Below are entries. Reproduce exactly the lines between the line holding "[228,95,250,102] run -> [314,187,339,195] use" and the line holding "[245,134,403,147] [59,155,119,168] and", inclusive, and only those.

— Exercise data —
⁂
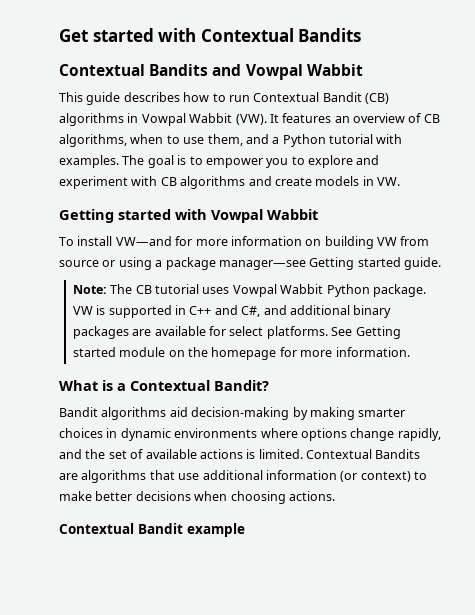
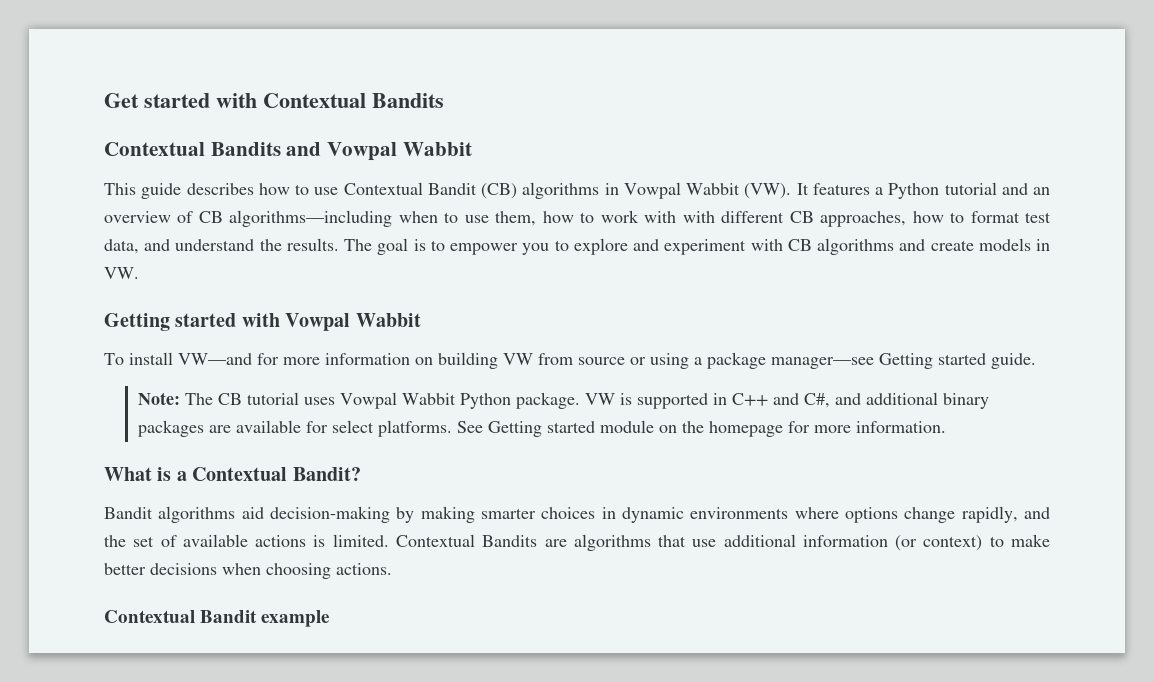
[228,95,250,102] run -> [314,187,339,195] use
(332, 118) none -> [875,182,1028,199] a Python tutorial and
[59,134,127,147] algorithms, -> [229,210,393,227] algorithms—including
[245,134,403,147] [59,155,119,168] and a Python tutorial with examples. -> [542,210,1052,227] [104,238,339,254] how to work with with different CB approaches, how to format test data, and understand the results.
⁂
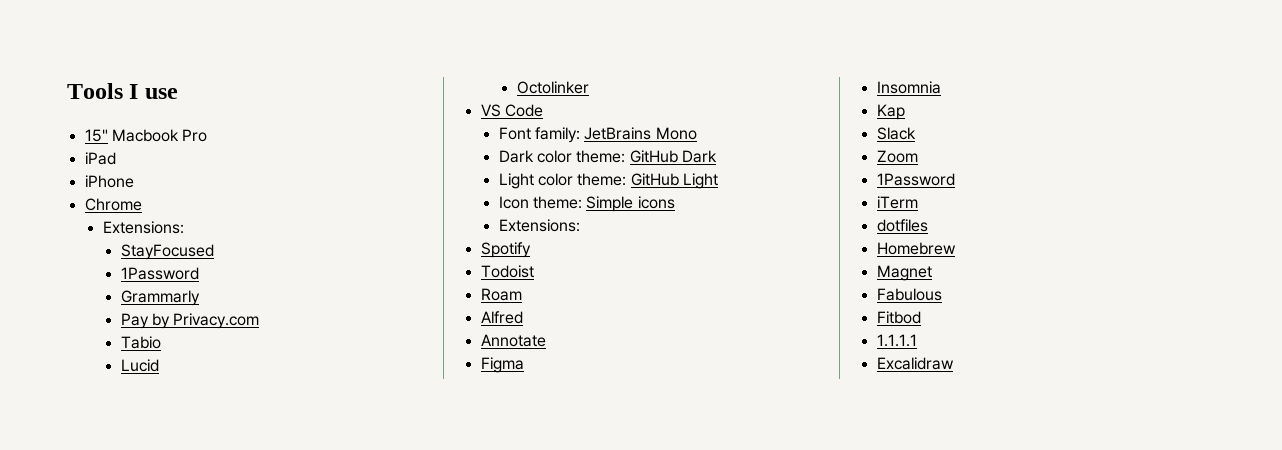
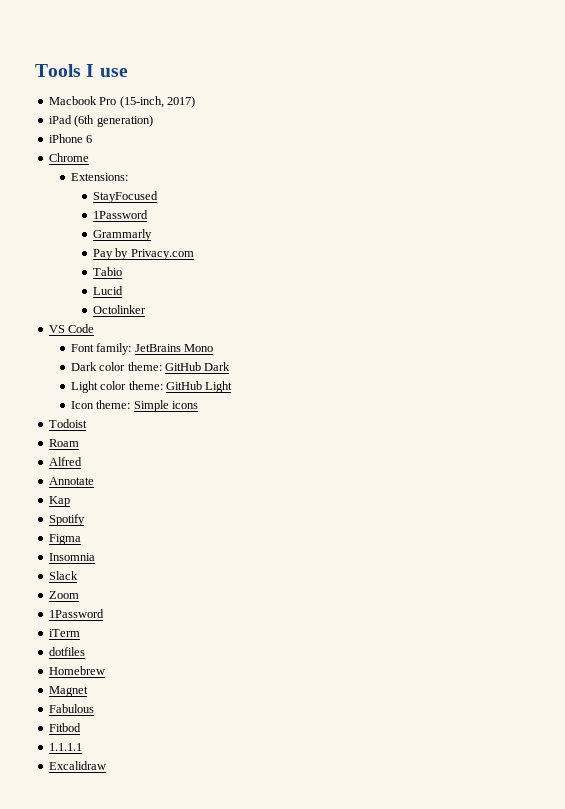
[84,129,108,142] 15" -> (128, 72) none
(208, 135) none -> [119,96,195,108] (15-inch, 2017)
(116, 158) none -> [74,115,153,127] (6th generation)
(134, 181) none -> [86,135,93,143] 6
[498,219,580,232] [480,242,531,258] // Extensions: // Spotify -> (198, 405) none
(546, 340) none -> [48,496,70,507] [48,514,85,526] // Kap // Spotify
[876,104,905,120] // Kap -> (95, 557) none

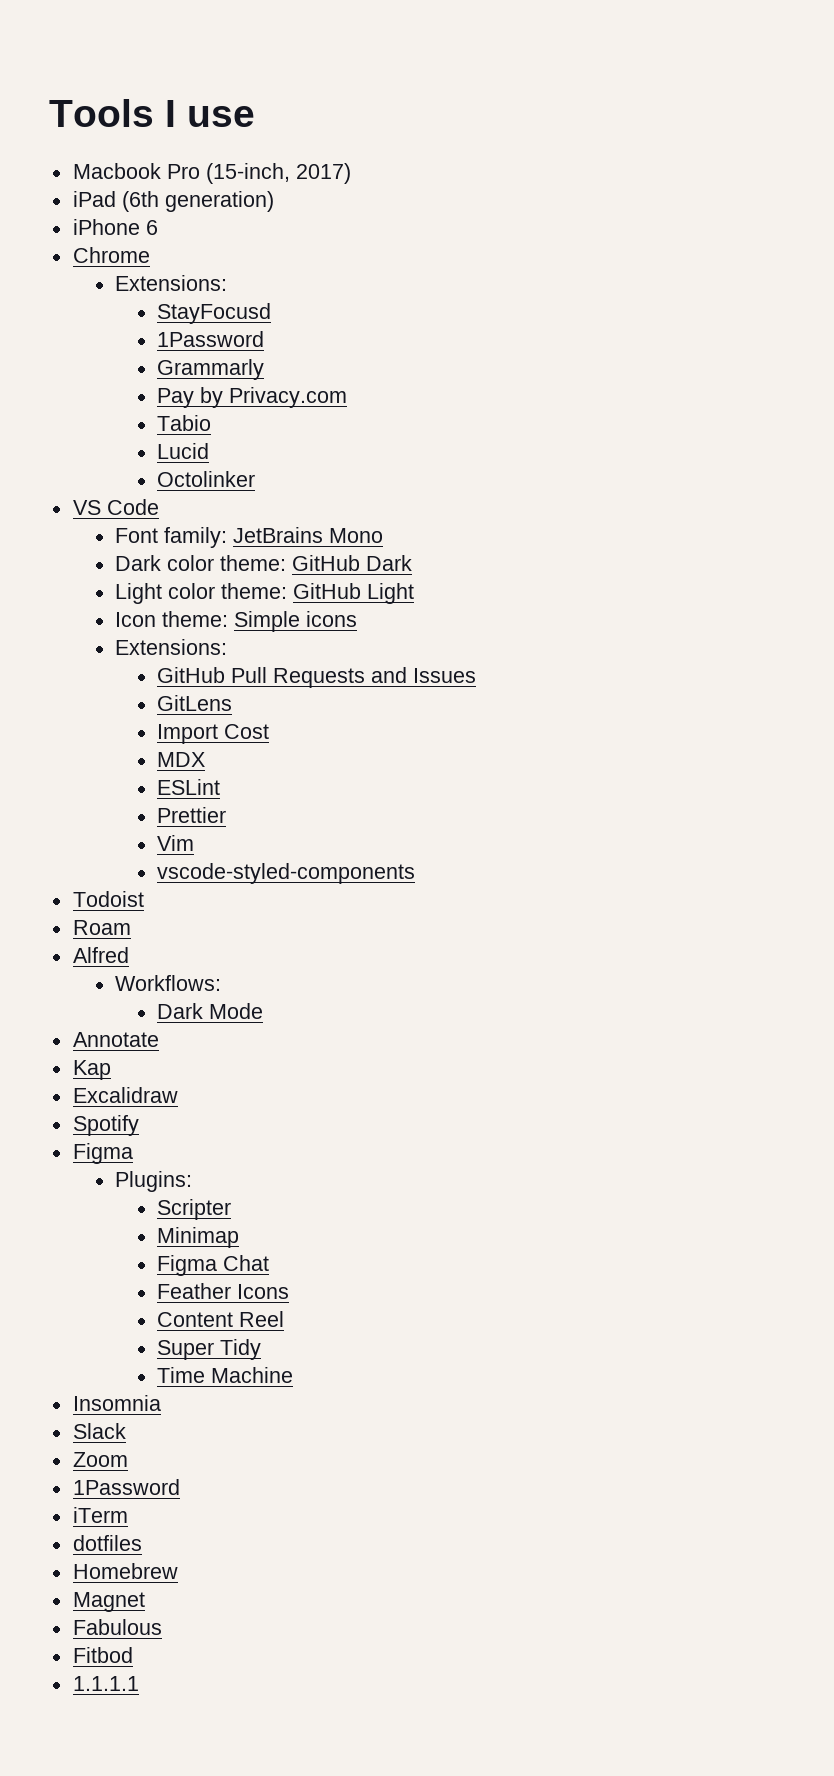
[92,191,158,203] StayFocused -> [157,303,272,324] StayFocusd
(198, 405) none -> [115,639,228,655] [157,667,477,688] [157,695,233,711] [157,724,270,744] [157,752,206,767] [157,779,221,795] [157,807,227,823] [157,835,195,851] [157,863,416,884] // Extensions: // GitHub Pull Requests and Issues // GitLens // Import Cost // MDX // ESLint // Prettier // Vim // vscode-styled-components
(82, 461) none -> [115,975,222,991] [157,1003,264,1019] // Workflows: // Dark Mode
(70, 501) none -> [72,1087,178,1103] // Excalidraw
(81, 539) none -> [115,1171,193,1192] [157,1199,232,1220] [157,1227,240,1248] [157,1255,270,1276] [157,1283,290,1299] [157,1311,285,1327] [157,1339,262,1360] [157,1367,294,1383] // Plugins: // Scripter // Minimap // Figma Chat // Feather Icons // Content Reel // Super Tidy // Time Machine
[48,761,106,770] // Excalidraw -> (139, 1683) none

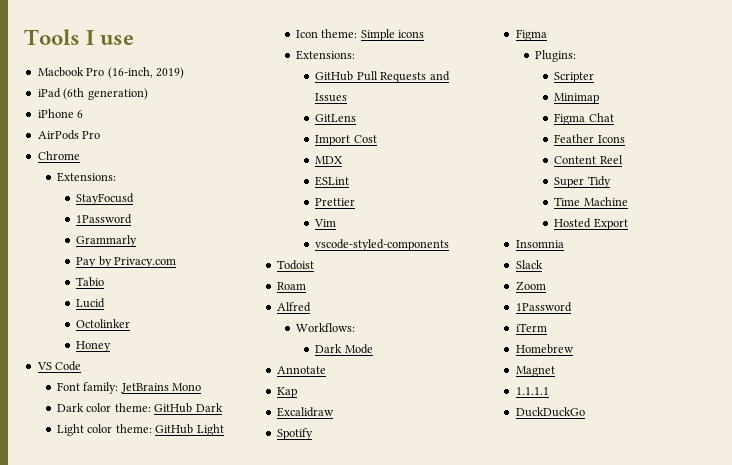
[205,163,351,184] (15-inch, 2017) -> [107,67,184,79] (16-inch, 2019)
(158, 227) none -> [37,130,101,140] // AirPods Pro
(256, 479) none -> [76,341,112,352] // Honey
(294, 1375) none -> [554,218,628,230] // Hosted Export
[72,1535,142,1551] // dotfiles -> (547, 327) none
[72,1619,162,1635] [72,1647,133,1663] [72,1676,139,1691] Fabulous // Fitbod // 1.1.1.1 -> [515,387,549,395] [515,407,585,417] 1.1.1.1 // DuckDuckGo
⁂
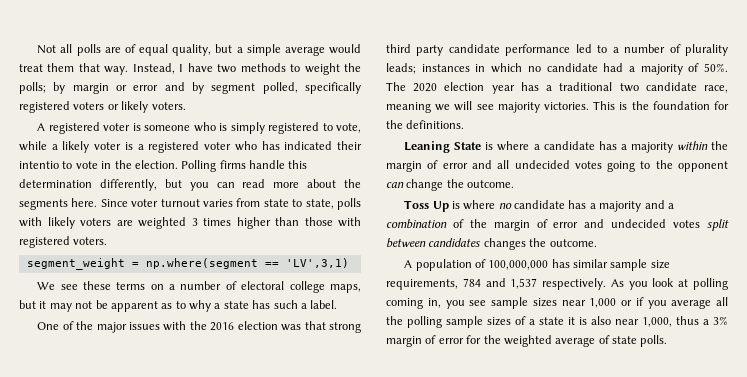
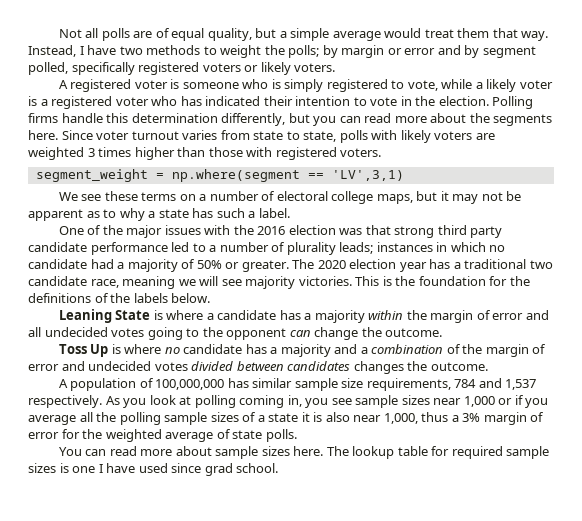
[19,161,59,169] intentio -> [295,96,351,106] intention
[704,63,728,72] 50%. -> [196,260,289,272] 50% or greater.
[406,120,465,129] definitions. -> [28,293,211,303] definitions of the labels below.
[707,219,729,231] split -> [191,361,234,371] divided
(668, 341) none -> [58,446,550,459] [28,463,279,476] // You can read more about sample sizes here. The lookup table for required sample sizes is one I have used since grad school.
⁂
— Written solution —
[228,95,250,102] run -> [314,187,339,195] use
(332, 118) none -> [875,182,1028,199] a Python tutorial and
[59,134,127,147] algorithms, -> [229,210,393,227] algorithms—including
[245,134,403,147] [59,155,119,168] and a Python tutorial with examples. -> [542,210,1052,227] [104,238,339,254] how to work with with different CB approaches, how to format test data, and understand the results.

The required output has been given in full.